Performance Max: Collaboration Ad Creation with AI

Let's say you want to advertise a new physical product for your client, like a skin cream. You've already designed a website, and you have a product page you want to drive to. Great.

Now, your agency has to develop messaging for the campaign. And imagery. The design department may have to churn out dozens of nearly identical display ads, in various dimensions, and as static, animated or video-based ads. And then the performance marketing folks will determine the best keywords to bid on.

This process can take a couple of weeks, and typically involves coordination among several people across more than one department — from performance marketing strategists and data analysts to art directors, copywriters and designers.

Here's the new workflow — all of which takes place inside of Performance Max:

  1. Enter a landing page URL from your website — the place you want to drive ad traffic to.
  2. Google's AI automatically analyzes and summarize the content of your page.
  3. Based on this analysis, along data from your past campaigns, the AI then generates relevant assets for your ad campaign. These include recommended keywords, sample headlines, written descriptions, and even a selection of images from your site that might work well in ads.
  4. Finally, you review these AI-generated suggestions in conversation with the AI's chat bot, and make any necessary edits before launching your campaign.
Screen Shot of Performance Max showing an active chatbot conversation.
Image from Google

The process appears relatively simple and easy for non-technical or non-creative folk to use.

Screen Shot of Performance Max showing an active chatbot conversation, suggested headlines and an ad preview.
Image from Google

Oh, and in addition to pulling recommended images from your site, the new AI-powered tool can also generate new images for your campaign, from scratch.

Throughout the process, you provide feedback and direction by interacting with the tool's built-in chatbot in a conversational manner — much like you might collaborate with a colleague.

You can literally ask it for suggestions on how to improve your ad campaign's performance, and work iteratively to fine-tune your assets while keeping an eye on the built-in "Ad Strength" indicator.

Screen shot of the Performance Max interface that includes images, a chat panel, headlines, descriptions and a preview of the ad.
Image from Google

Look closely at that screenshot above to spot all the features: Recommended images, a chatbot discussion about the focus of the messaging, auto-generated headlines and descriptions, and a performance indicator for ad strength.

Since the bot uses Google's data from past campaigns, and analyzes the merchant's website, it's likely that the ads it produces will be more effective than average. And in early tests, users have apparently reported both higher ad strengths and a significant reduction in effort.

The tool is expected to start rolling out to select US advertisers in early July, but it's not too soon to start thinking about the impact for agencies, and designers in particular.

We're able to deliver more relevant, beautiful ads to users, offer more creative freedom for advertisers, and deliver better performance.”  
—Jerry Tischler, VP / General Manager, Ads, Google

(Beautiful ads? We're in a wait-and-see pattern on that point.)
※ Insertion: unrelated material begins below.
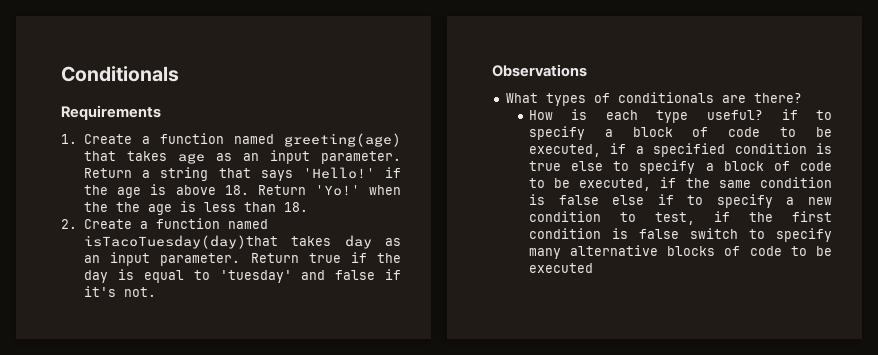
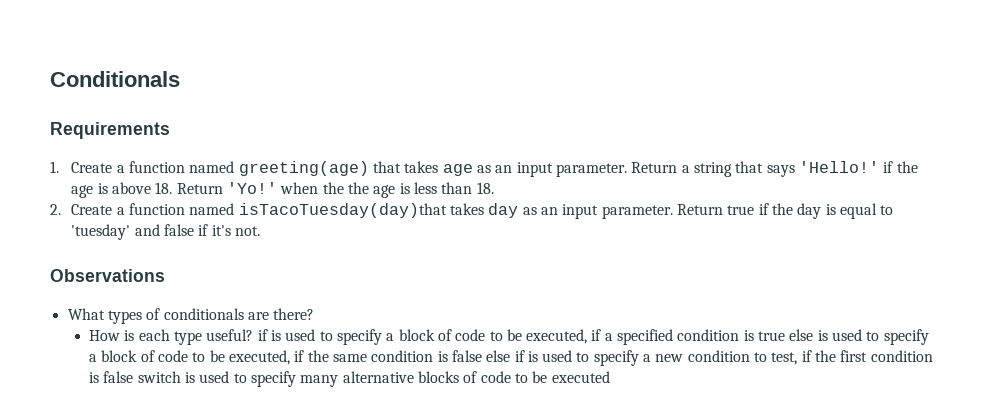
- How is each type useful? if to specify a block of code to be executed, if a specified condition is true else to specify a block of code to be executed, if the same condition is false else if to specify a new condition to test, if the first condition is false switch to specify many alternative blocks of code to be executed
+ How is each type useful? if is used to specify a block of code to be executed, if a specified condition is true else is used to specify a block of code to be executed, if the same condition is false else if is used to specify a new condition to test, if the first condition is false switch is used to specify many alternative blocks of code to be executed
In case you missed it the first time, we'll mention again that the AI engine in Performance Max can generate new images for you to consider including in your ads.
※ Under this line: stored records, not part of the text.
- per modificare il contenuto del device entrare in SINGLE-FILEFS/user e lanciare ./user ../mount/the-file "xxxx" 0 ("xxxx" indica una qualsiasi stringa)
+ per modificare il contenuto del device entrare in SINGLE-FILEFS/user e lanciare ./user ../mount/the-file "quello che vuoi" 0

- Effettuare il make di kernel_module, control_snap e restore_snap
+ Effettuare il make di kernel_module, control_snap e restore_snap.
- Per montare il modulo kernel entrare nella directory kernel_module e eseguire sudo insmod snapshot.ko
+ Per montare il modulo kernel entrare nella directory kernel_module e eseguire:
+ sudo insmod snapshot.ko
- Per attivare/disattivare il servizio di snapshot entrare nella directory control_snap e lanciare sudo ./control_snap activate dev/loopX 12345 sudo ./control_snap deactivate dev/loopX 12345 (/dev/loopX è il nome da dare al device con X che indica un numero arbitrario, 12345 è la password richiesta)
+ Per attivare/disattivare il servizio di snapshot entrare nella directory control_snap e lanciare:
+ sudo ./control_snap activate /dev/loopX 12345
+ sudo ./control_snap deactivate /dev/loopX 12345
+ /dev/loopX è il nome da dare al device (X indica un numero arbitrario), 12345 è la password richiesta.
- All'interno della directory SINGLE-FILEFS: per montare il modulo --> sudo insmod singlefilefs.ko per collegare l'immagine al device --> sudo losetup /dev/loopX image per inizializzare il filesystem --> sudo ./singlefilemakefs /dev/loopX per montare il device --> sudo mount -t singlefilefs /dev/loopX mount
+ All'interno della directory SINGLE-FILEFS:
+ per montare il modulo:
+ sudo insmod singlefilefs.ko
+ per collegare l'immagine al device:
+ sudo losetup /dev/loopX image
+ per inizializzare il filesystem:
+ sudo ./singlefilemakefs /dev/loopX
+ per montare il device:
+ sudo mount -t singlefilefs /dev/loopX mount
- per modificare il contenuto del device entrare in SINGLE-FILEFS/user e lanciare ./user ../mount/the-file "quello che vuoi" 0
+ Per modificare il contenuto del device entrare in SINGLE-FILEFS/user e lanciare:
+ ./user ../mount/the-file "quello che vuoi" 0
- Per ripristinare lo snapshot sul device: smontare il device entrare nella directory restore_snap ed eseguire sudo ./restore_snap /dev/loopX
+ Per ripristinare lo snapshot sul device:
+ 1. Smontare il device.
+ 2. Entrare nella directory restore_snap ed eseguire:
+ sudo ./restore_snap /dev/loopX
Similar tools have already appeared in Canva and Adobe Express, but Google says Performance Max will create images based on the specific context of your campaign, and your offerings, ensuring that all images are highly relevant.

Plus, it claims that its generated images will automatically adhere to the platform's policies, avoiding the unpredictable or inappropriate results that other image generation tools might produce.

Screen shot of Performance Max showing a collection of generated images that look like photographs of fresh fish and house cats.
Image from Google

Google also claims that their image-generation system biases toward more diverse representation — a major problem that we've encountered so far with every generative tools. Whether Performance Max really delivers on this remains to be seen. (People are already complaining about "too many orange and white cats" in the demo images, so we won't hold our breath.)

Finally, the company also assures advertisers that they needn't worry about the legal liability of using these AI-generated images. They don't really say why not, and they also admit that the licensing rules for generative images are still being developed — which feels like quite the dodge.

But step back from these promises and they paint a pretty rosy picture: automatically generate context-appropriate, diversity-friendly images that always adhere to the platform's rules, and dodge all legal trouble.

Each one of these issues are things we've struggled with as designers, and Google's claiming they will soon be troubles of the past.

Product Studio: A Picture is Worth a Thousand... More Pictures

Google also just announced "Product Studio", a tool that will let merchants use AI to easily remove backgrounds from product shots, upscale existing product photography, and even generate new backgrounds.

Screen shot of Product Studio, showing a small product image of a skin cream. The main window shows four new renditions of the bottle surrounded by peaches and plants.
Image from Google

Suddenly, it's a snap to place your product in a different environment — like a winter scene — without returning to the photography studio, or asking a designer to spend an afternoon in Photoshop.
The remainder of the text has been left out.